Domestic violence is indiscriminate.
It affects men as well as women, in either a heterosexual or same sex relationship, and its tendrils extend to people in all walks of life, regardless of age, culture, ethnicity, profession or income bracket.
As many as one in four women and up to one in 6-7 men are impacted by domestic violence.
Yet these figures are probably much higher because domestic abuse is a hidden crime that often goes unreported.
Why?
It’s commonly believed that men are reluctant to report abuse because they feel embarrassed, fear they won’t be believed and are worried about the repercussions should their partner find out.
Yet these concerns are no different from those why women keep quiet about what’s happening at home. Abusers often tell their partners that no one will believe them, that no one will help, or that they won’t be able to cope on their own.
People on the receiving end of abuse believe that they’re to blame for being abused. And a belief that to be abused means that you are weak is equally as pervasive among women as it is men.
It’s Different For Men When Children Are Involved
Sadly, abusers often use children as a weapon, and there is a real fear for men that they will lose access to their children, or that their children will be turned against them.
Whilst women are up against the same sort of tactics used by their abuser and tragically often do lose their children after having been involved in an abusive relationship, there’s a lot more help and support available to women regarding domestic violence. Fighting for custody as a man is still far more of a challenge to take on than it is for a woman.
Domestic abuse may also go unreported because we don’t know we’re in an abusive relationship!
Unless we’re educated as to what abuse is, we can’t know. When we’re in an abusive relationship we lose our centre and we can’t see the wood for the trees.
Domestic violence is about power and control
An abuser will use any tactic available to them to intimidate, manipulate, or control you.
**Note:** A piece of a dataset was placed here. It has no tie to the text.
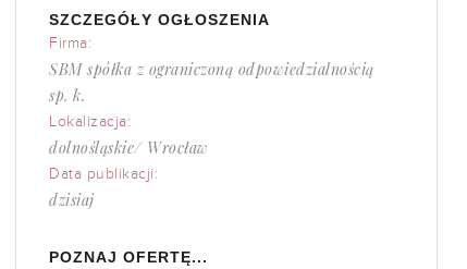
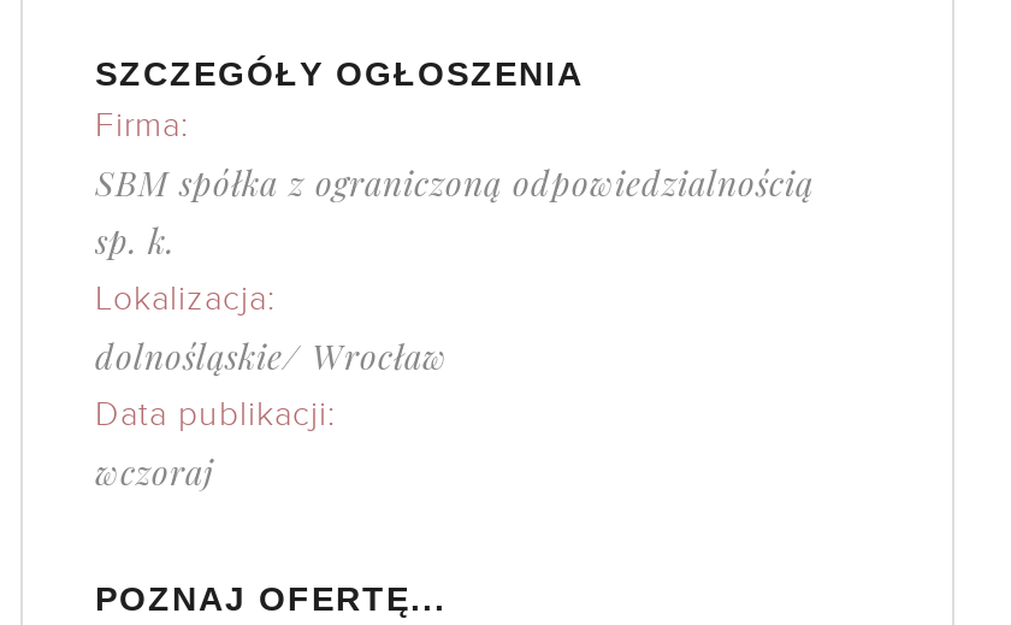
[49,189,94,210] dzisiaj -> [95,449,214,495] wczoraj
And it’s not just physical. You are likely in an abusive relationship if your partner:
- Threatens you
- Makes false allegations or blackmails you
- Puts you down, calls you names, plays mind games
- Stops you from seeing your family and friends
- Controls where you go, what you do, your
- money, how you dress
- Is jealous and possessive, looking through your
- phone / Facebook / constantly texting or calling
- you, going past your house or place of work
- Breaks your possessions
- Prevents you from working
- Shifts the blame of abuse onto you.
- Forces you into having sex or performing sexual acts
Abusers often blame their damaging actions on the influence of alcohol or other substances, their own bad childhood, their, or your poor mental health etc.
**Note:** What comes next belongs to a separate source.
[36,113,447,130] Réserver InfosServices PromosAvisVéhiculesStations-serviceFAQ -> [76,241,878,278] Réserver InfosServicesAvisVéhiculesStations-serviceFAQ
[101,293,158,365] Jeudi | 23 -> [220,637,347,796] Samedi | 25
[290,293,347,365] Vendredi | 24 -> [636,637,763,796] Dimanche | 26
Let me be clear that these are EXCUSES.
Domestic violence is always unacceptable and is never your fault.
Abuse is a choice. There is never any excuse for domestic violence.
Getting Help
Break the silence.
Reach out to a trusted friend or family member.
Educate yourself about male domestic violence – start by taking a look at the articles below.
Call a helpline and get advice.
UK – Mankind 01823 334244
USA – Hotline.org 1.800.799.SAFE (7233)
Australia – Mensline 1300 798 978
If you are concerned for your own or your children’s safety, call the police.
Resources are scarce for men, but you are not alone. You may like to visit some of these websites….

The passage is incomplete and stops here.